Berdasarkan Peraturan Pemerintah Nomor 21 Tahun 2020 tentang Pembatasan Sosial Berskala Besar (PSBB), yang dimaksud dengan PSBB adalah pembatasan kegiatan tertentu penduduk dalam suatu wilayah yang diduga terinfeksi Covid-19 untuk mencegah penyebarannya. Aturan pelaksanaan dari PP tersebut telah tertuang dalam Peraturan Menteri Kesehatan Republik Indonesia Nomor 9 Tahun 2020 tentang pedoman Pembatasan Sosial Berskala Besar dalam Rangka Percepatan Penanganan Corona Virus Disease 2019. Berdasarkan peraturan tersebut, PSBB meliputi Peliburan sekolah dan tempat kerja, Pembatasan kegiatan keagamaan, Pembatasan kegiatan ditempat atau fasilitas umum, Pembatasan kegiatan sosial dan budaya, Pembatasan moda transportasi, dan Pembatasan kegiatan lainnya khusus terkait aspek pertahanan dan kemanan.
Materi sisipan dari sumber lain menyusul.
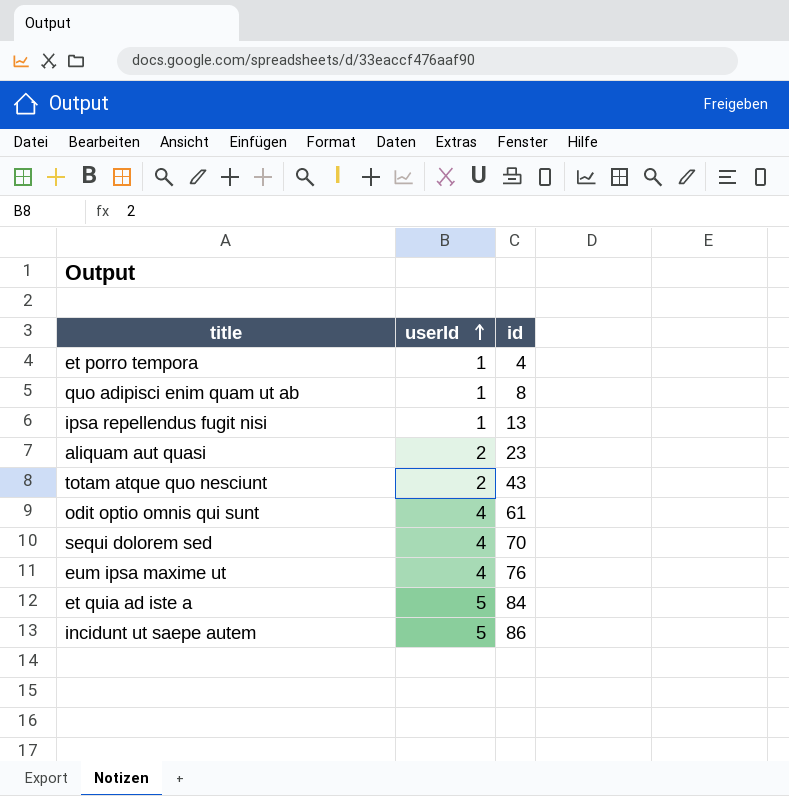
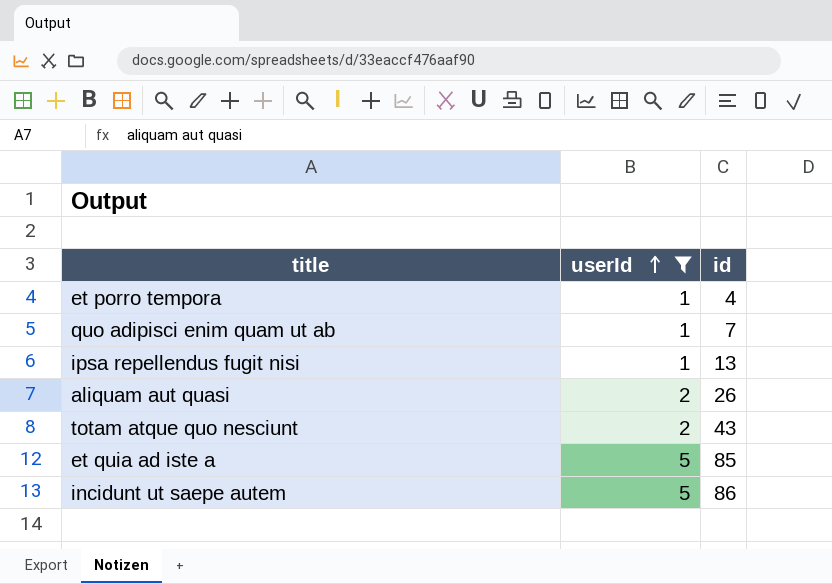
filter: none -> userId != 4
quo adipisci enim quam ut ab | id: 8 -> 7
aliquam aut quasi | id: 23 -> 26
et quia ad iste a | id: 84 -> 85

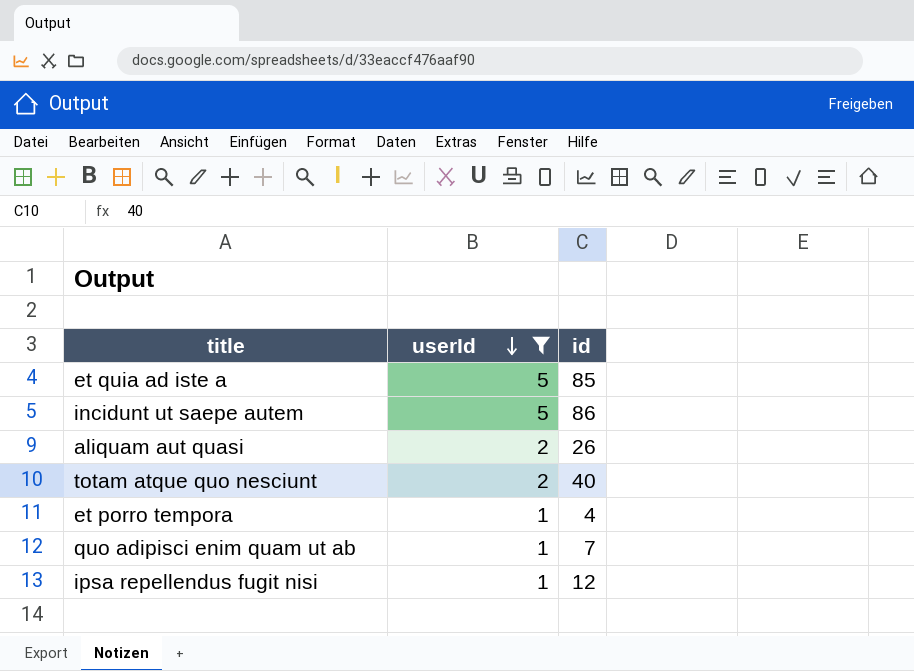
row order: userId ascending -> userId descending
totam atque quo nesciunt | id: 43 -> 40
ipsa repellendus fugit nisi | id: 13 -> 12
Kebijakan PSBB memang sangat efektif untuk mengurangi penyebaran virus, namun bagaimana dengan buruh? Terutama untuk buruh yang makannya tergantung pada pendapatan hariannya?. Buruh juga manusia biasa yang tidak kebal dengan virus, tetapi jika tidak keluar untuk bekerja, mau makan apa mereka? Bukankah dalam kondisi seperti ini pemerintah seharusnya mau mengeluarkan dana untuk memenuhi kebutuhan masyarakat proletar agar mereka bisa tinggal dirumah untuk mengurangi penyebaran virus ini. Alih-alih mengeluarkan dana atau semacamnya, pemerintah pusat justru memanfaatkan situasi ini untuk mengesahkan beberapa RUU yang ditolak oleh banyak masyarakat seperti RUU KUHP, RUU Cipta Kerja,dll. Dan membuat beberapa peraturan yang mencoba membungkam masyarakat seperti peraturan pelarangan kritik terhadap presiden. Masyarakat bisa apa? Ingin melakukan protes dengan turun kejalan untuk saat ini tidak mungkin, sebab covid-19 masih terus menyebar, melakukan protes melalui tulisan? Jika turun kejalan saja pemerintah tidak pernah mendengar keluhan rakyat, apalagi lewat tulisan.
Dalam situasi seperti masyarakat tidak membutuhkan RUU – RUU itu, masyarakat hanya membutuhkan percepatan penanganan covid-19 dengan lockdown total dan pemenuhan kebutuhan pokok. Sejak diumukannya dua WNI yang teridentifikasi Covid-19 sampai 9 April 2020 sudah 3.293 Kasus positif covid-19 (280 Meninggal dan 252 Sembuh) untuk wilayah Indonesia. Andai saja pemerintah memang mengantisipasi sejak awal dengan fokus untuk menangani covid-19 dengan pembatasan akses keluar/masuk negeri, mungkin sampai sekarang tidak ada WNI yang teridentifikasi positif covid-19.